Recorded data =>
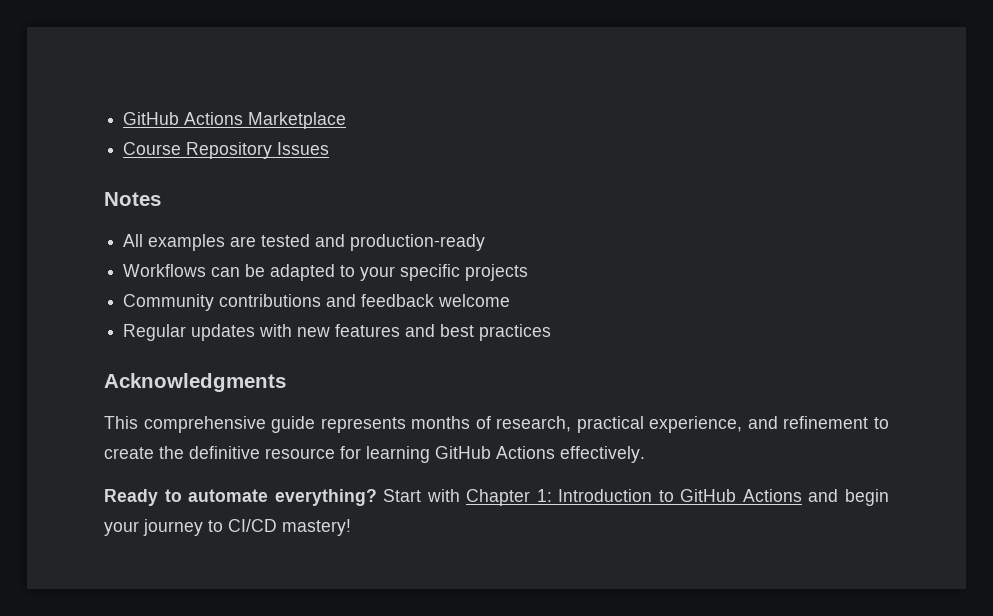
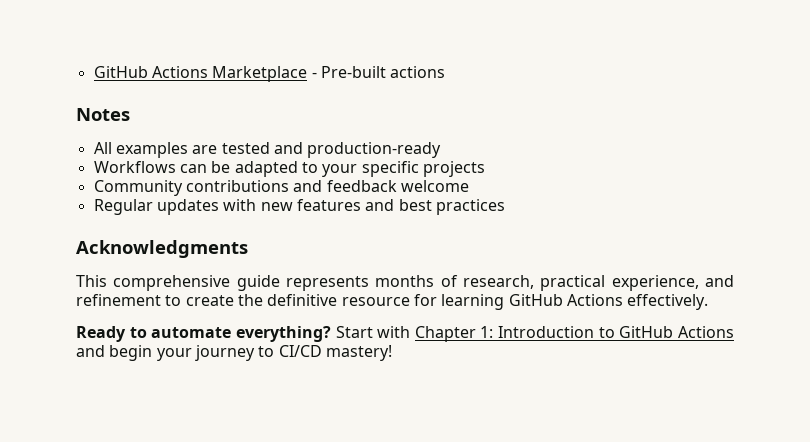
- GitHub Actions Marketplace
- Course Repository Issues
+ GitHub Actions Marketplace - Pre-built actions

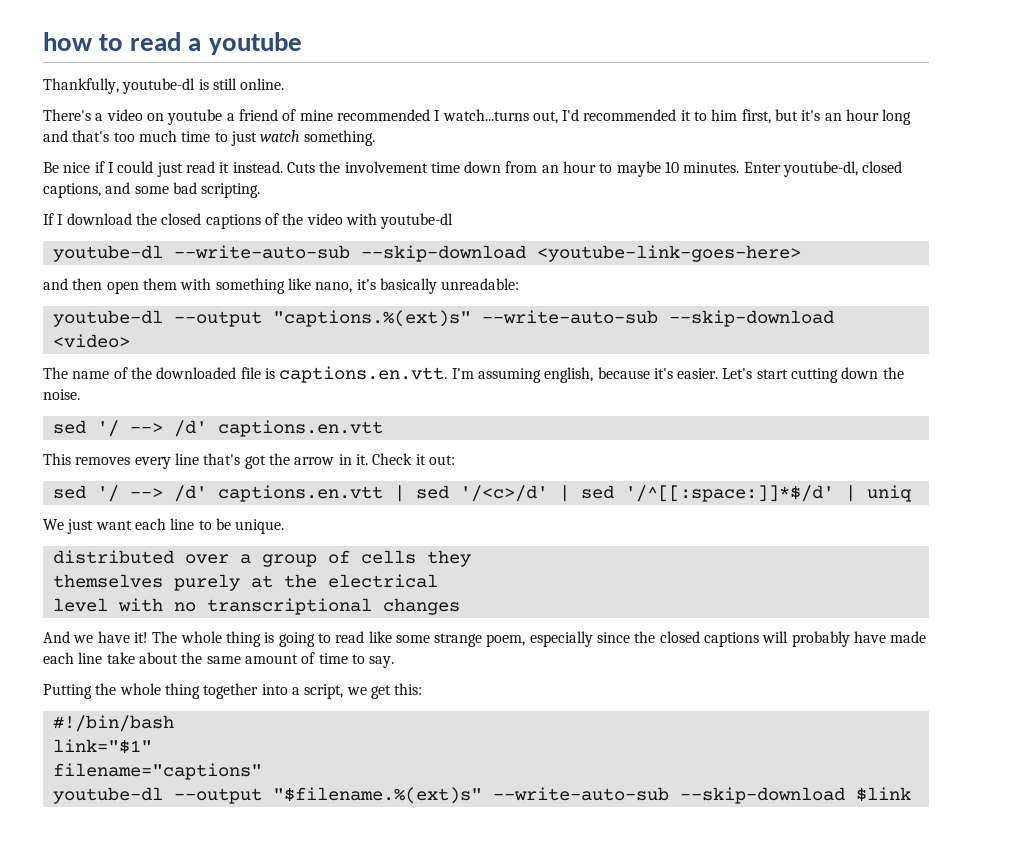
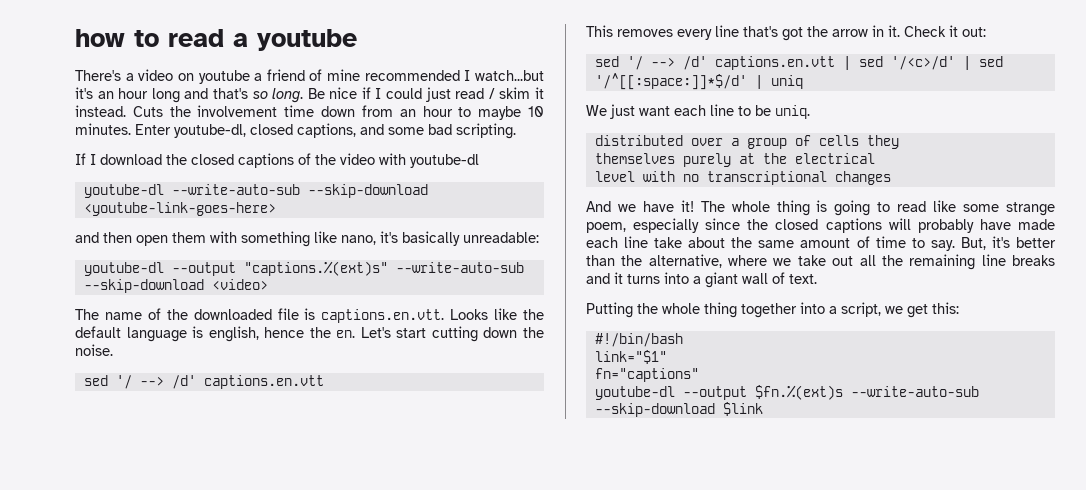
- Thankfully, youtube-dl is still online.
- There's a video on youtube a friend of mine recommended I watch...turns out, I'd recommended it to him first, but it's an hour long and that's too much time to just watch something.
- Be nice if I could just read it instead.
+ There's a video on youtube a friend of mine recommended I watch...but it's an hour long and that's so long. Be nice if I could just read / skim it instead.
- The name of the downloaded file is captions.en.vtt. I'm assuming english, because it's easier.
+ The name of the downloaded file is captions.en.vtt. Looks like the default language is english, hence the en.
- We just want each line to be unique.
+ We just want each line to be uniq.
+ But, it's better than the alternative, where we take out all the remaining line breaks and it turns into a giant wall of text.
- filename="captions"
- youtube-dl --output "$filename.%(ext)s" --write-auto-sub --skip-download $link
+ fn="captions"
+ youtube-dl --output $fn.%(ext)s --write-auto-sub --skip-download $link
---
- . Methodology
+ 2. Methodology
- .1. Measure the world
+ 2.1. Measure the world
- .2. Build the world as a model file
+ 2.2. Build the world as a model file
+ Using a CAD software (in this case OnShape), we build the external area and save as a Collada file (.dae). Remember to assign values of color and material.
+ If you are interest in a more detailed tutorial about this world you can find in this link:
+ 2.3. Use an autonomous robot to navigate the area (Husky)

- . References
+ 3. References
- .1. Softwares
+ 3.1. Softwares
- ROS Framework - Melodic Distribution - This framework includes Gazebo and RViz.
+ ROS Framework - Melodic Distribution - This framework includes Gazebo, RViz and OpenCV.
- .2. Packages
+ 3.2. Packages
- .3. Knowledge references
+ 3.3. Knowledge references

Assignment =>
Whenever a line of the entries contains the string "Knowledge", copy that line.

Task solution =>
- .3. Knowledge references
+ 3.3. Knowledge references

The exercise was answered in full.